■ Exercise brief: Scan the listing for the word "text" and report every line that contains it.

■ Data for this task:
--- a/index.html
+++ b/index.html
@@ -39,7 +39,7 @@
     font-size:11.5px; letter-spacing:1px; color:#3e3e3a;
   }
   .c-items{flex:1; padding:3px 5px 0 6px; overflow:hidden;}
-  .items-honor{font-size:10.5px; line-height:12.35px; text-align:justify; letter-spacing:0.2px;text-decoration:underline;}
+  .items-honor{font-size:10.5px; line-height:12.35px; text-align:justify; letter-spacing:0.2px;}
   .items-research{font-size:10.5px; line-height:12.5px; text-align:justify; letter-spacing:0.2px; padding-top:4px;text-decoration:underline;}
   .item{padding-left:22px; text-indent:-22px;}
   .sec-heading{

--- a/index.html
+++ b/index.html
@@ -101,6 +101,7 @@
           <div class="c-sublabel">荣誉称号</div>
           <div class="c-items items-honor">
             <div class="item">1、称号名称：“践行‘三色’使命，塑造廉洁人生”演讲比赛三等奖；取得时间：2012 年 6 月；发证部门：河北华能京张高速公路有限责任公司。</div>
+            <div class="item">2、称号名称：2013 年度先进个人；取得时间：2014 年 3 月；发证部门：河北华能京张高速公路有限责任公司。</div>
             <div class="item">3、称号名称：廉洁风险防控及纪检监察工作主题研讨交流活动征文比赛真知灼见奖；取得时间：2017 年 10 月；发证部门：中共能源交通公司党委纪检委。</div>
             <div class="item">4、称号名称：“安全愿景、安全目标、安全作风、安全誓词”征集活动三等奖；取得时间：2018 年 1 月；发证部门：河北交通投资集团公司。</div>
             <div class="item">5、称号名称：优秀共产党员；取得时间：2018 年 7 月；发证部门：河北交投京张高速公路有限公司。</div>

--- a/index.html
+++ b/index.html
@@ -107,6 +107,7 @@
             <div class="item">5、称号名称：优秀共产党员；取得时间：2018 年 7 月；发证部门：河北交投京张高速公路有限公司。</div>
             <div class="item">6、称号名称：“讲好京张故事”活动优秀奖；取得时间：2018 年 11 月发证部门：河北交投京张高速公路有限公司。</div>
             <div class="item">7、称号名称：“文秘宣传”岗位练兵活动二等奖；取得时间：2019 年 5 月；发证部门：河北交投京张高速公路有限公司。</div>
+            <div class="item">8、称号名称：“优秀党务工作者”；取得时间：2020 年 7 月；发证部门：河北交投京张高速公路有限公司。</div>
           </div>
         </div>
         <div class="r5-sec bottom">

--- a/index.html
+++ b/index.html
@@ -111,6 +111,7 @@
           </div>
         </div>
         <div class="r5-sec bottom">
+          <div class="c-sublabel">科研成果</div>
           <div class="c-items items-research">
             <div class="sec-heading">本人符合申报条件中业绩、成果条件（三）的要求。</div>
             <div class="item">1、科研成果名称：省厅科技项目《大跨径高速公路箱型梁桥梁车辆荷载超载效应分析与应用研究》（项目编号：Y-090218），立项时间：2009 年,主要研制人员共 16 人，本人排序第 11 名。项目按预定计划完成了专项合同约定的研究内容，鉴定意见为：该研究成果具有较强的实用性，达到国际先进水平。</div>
* * *
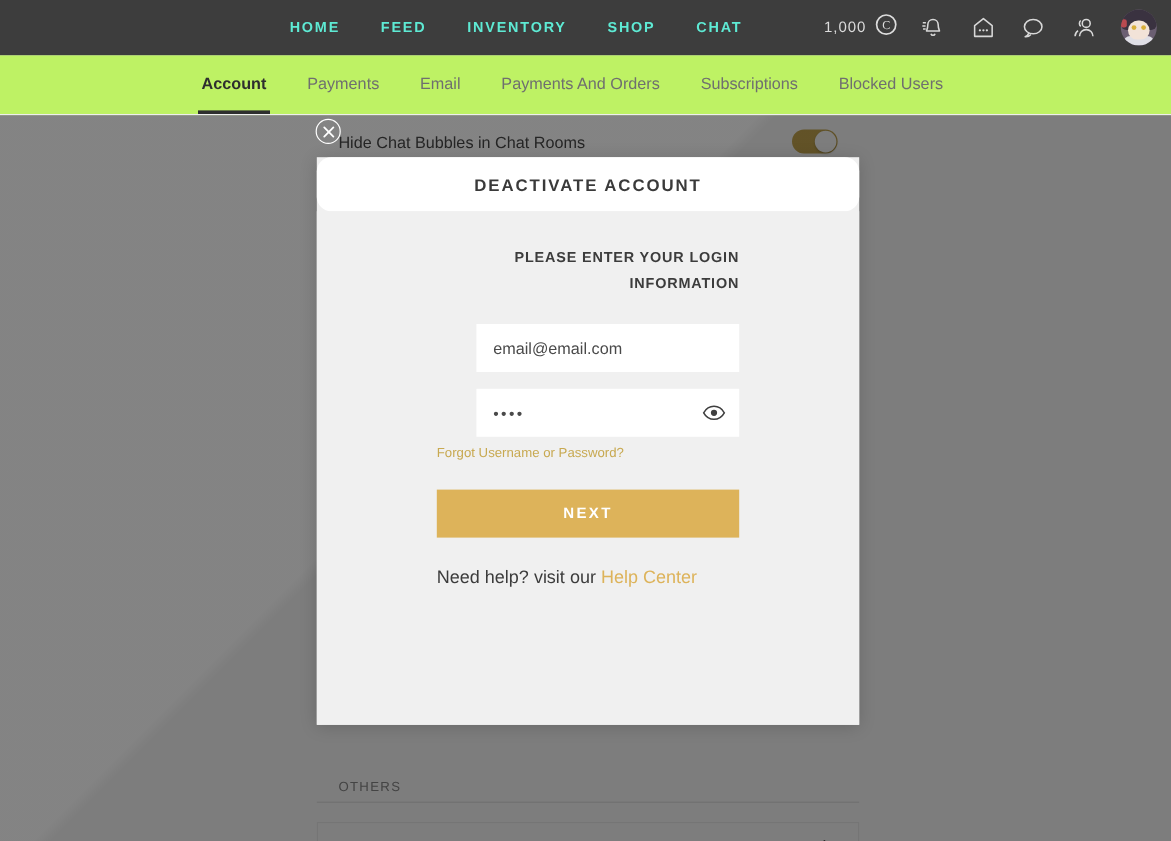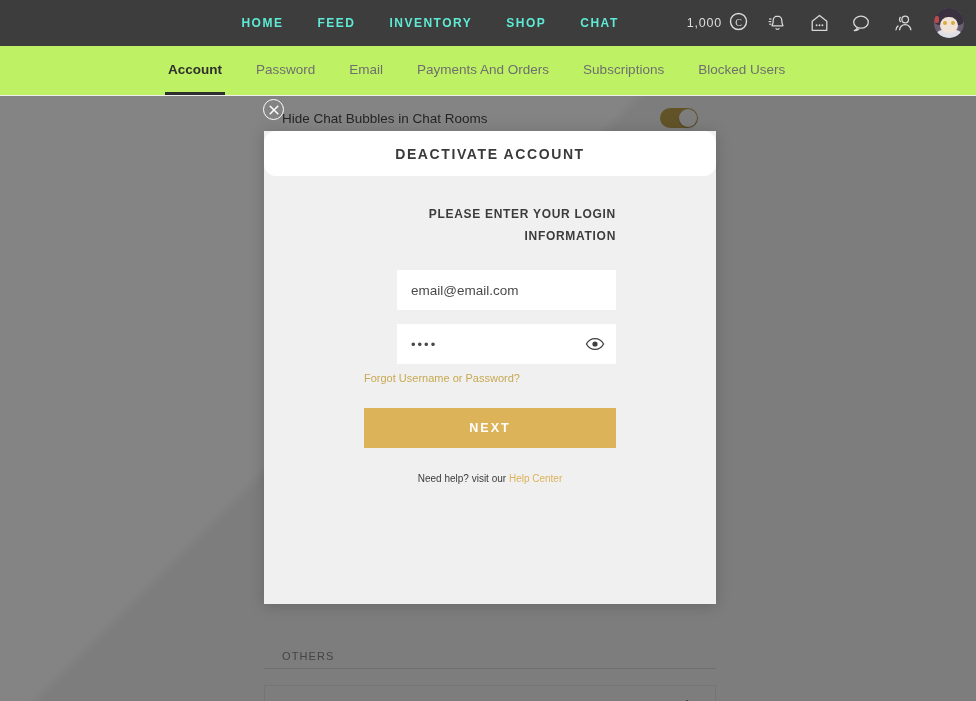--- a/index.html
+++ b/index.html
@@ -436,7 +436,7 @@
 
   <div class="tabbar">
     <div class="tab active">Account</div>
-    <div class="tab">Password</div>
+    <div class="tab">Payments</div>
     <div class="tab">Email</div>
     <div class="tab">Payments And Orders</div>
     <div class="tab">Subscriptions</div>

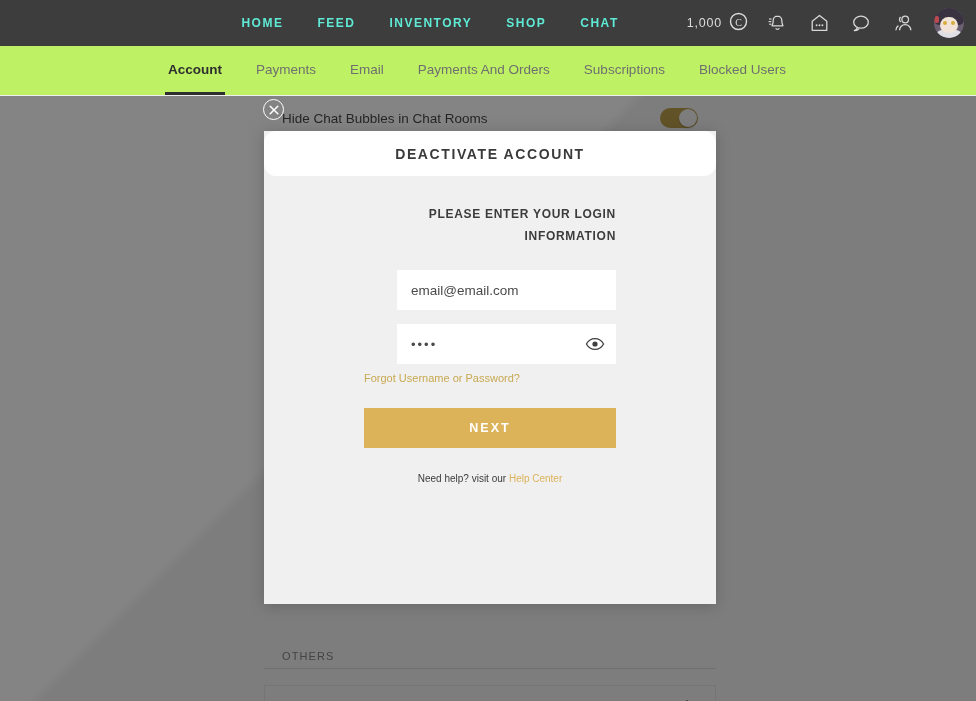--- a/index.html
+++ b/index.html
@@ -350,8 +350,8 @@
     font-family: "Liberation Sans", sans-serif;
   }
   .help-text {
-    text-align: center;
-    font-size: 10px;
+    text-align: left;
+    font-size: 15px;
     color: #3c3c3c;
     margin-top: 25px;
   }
---
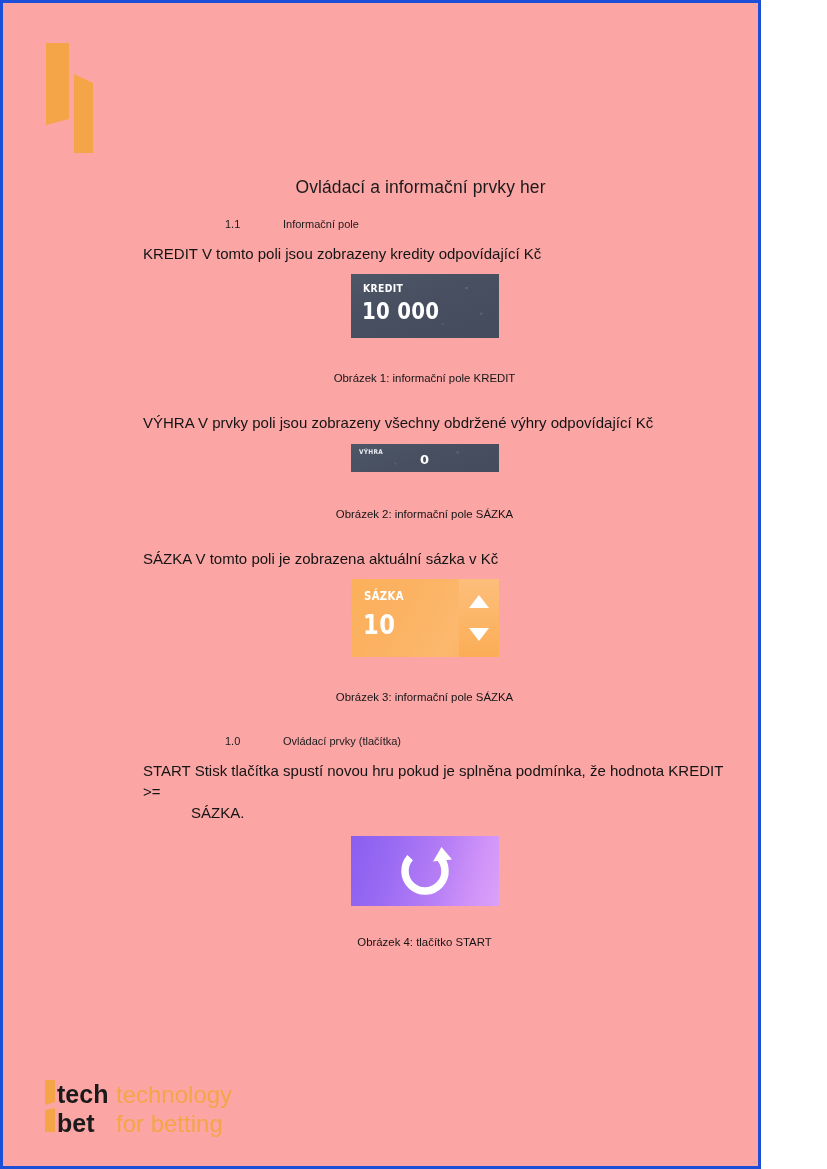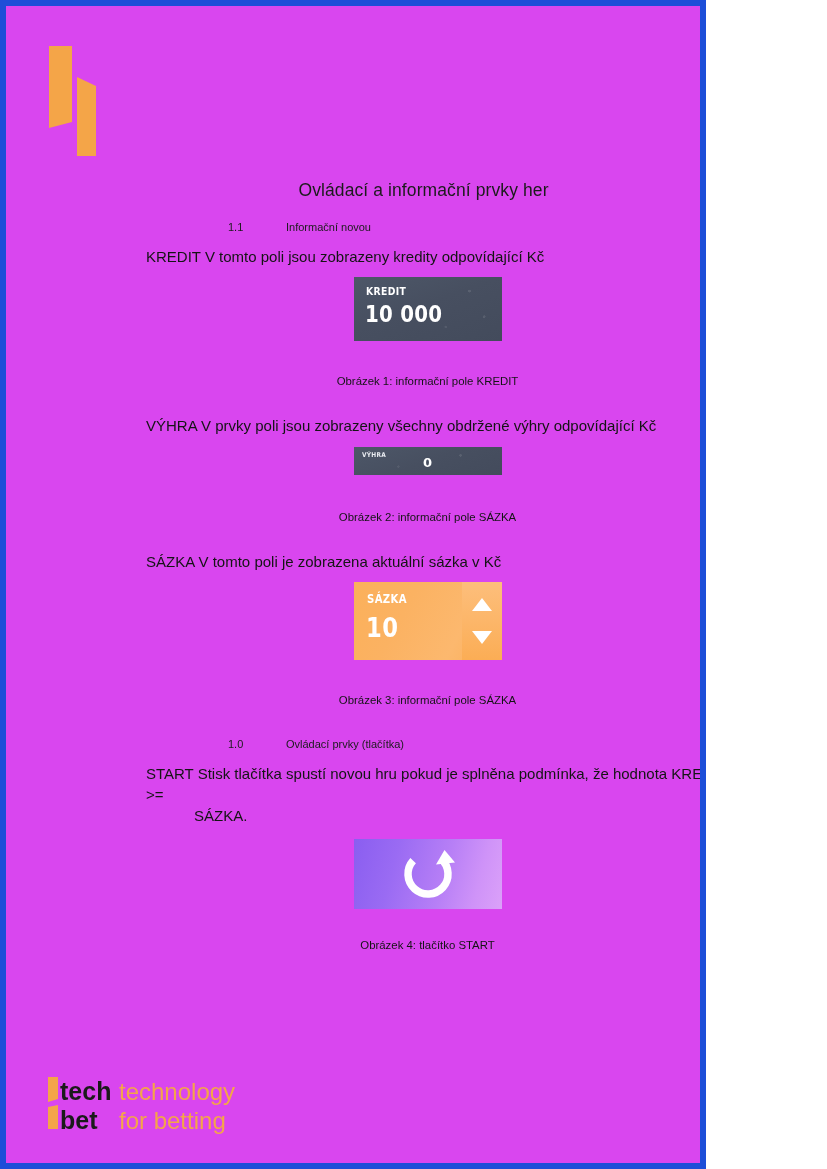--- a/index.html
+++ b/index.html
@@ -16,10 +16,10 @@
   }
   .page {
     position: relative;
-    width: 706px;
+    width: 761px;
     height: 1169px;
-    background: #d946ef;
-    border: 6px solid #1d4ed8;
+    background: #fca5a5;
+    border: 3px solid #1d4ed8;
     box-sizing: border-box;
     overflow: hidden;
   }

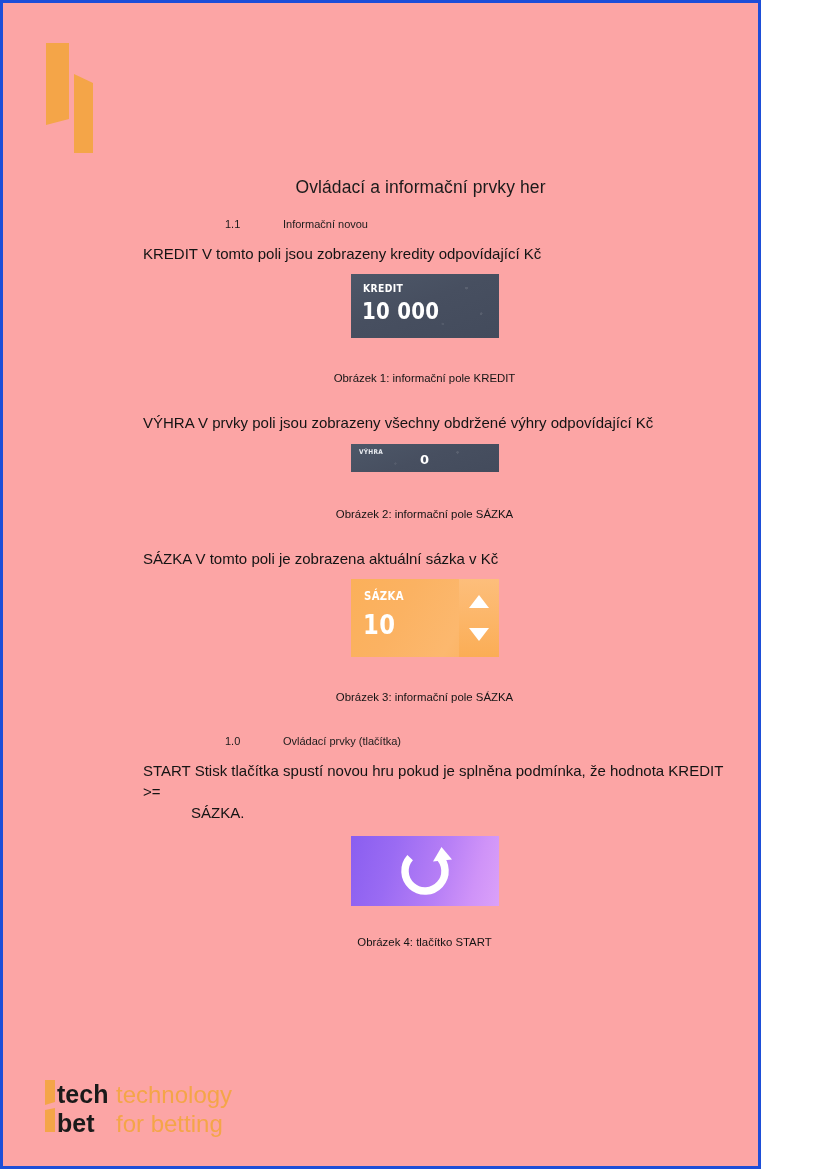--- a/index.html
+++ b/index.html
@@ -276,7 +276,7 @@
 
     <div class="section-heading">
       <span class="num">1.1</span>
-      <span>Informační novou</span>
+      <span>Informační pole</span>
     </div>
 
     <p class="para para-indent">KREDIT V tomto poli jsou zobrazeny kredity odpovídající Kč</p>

■ Completed task:
-  .items-honor{font-size:10.5px; line-height:12.35px; text-align:justify; letter-spacing:0.2px;text-decoration:underline;}
+  .items-honor{font-size:10.5px; line-height:12.35px; text-align:justify; letter-spacing:0.2px;}
   .items-research{font-size:10.5px; line-height:12.5px; text-align:justify; letter-spacing:0.2px; padding-top:4px;text-decoration:underline;}
   .item{padding-left:22px; text-indent:-22px;}
   .help-text {
-    text-align: center;
+    text-align: left;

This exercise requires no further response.